Long Branch Free Public Library, My favorite fiction

By Janet Birckhead, Adult Services Librarian

In a previous article, I described my experiences with children’s books. Now I want to recommend some of my favorite books for adults. I have worked in the Library’s Adult Services Department since 1999.

Lisa Kelly photo Librarian Janet Birckhead with some of her favorite fiction.

Reading a lot of nonfiction and ordering new nonfiction books is a big part of my job.

C.S. Lewis has been a great influence on my life since I was in my twenties. My favorites are The Chronicles of Narnia, The Screwtape Letters, The Great Divorce (which is about heaven and hell, not divorce), Out of the Silent Planet, Perelandra, and That Hideous Strength. The last three make up a series informally referred to as Lewis’ space trilogy. I’ve read the aforementioned works at least six times each. I never tire of reading Lewis because he is such a perceptive observer of human nature and writes so beautifully. He points out common human flaws in ways that stick with the reader forever. The library has a book entitled The Complete C. S. Lewis Signature Classics, which contains The Great Divorce and The Screwtape Letters, plus many of his other nonfiction works. The Chronicles of Narnia is available in the Children’s Department. You can borrow the three books that make up the “space series” on interlibrary loan.

Since I serve as moderator for the Nonfiction Book Club, which runs from September through June, I do most of my fiction reading during the summer months. I found Emma Donoghue’s “Room: A Novel” and Lionel Shriver’s “We Need to Talk about Kevin” unforgettable.

Donoghue’s novel is about a young woman who was kidnapped and held hostage and had a child by her abuser. When the novel opens, the child is five years old. Donoghue creates an absolutely believable voice for this child who is very bright but utterly unfamiliar with things other kids his age take for granted.

Shriver’s narrator is a woman addressing her husband after their son has been convicted of a horrible crime. This narrator is likewise utterly believable. I stand in awe.

I mentioned Miss Peregrine’s Home for Peculiar Children in my previous article. In this time-travel fantasy, the “peculiar children” are children with special abilities, such as the ability to control fire. Ransom Riggs’ tale is illustrated with amazing old-fashioned photos, showing children levitating or with bees emanating from them. Although undoubtedly photo-shopped, the pictures are riveting and believable and help readers suspend their disbelief as they open the book. There are three sequels in the series.

I’ve found listening to audiobooks while driving to work an enjoyable way to read more books. A few years ago I enjoyed the recording of Shriver’s “A Perfectly Good Family.” Like We Need to Talk about Kevin, it showcases her ability to bring a dysfunctional family to life.

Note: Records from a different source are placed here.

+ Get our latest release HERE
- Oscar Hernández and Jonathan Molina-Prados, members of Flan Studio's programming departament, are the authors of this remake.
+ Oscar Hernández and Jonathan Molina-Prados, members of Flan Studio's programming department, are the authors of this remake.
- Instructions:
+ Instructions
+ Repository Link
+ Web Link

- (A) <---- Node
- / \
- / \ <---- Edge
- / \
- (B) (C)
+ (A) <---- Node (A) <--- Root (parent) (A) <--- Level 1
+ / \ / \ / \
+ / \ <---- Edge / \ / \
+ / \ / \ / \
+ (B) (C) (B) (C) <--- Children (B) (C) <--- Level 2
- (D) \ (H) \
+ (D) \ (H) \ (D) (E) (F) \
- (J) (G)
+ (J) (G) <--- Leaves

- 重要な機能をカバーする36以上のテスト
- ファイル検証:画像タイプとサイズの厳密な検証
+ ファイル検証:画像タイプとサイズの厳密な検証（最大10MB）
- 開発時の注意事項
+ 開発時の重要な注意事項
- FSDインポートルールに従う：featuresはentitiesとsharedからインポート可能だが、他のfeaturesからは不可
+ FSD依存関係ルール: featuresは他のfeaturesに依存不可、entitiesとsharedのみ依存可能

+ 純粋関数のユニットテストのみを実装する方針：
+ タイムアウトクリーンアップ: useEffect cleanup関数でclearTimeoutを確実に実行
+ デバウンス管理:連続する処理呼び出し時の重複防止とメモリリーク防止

Mark Haddon, who reads the audiobook, demonstrates Donoghue’s and Shriver’s ability to create a pitch-perfect voice for the narrator. In “The Curious Incident of the Dog in the Nighttime,” the autistic narrator Christopher becomes obsessed with finding out who killed his neighbor’s dog.

Hearing it on audiobook added to the experience. Khaled Hosseini’s “The Kite Runner,” a wrenching tale of friendship destroyed by a horrific act and a friend’s cowardice, set in a land most of us have never seen, is another favorite book I experienced via audiobook.

What draws me to books, whether fiction or nonfiction, is writing that makes the subject clear or the story come alive. Writing that is lyrical, incisive, or poignant. Writing that makes a character live in my mind. I’ll tend to put aside a book with long, winding sentences, poor grammar or awkward phrasing before I’ve finished it, even if I agree with the point the author is making.

I recommend Erin Morgenstern’s “The Night Circus: A Novel” because her lyrical writing made me want to see that circus with my own eyes. The professional and romantic tension between the central characters kept me reading. Morgenstern’s novel is the Elberon Book Club’s selection for their Feb. 6 meeting which starts at 6:30 pm at the Elberon Branch Library.

The library’s Winter Reading Challenge is another opportunity to read some good books. Participants pledge to read a certain number of books between January 1 and March 31. All book formats are acceptable, including children’s picture books, graphic novels and audiobooks. Pledge cards will be displayed throughout the library.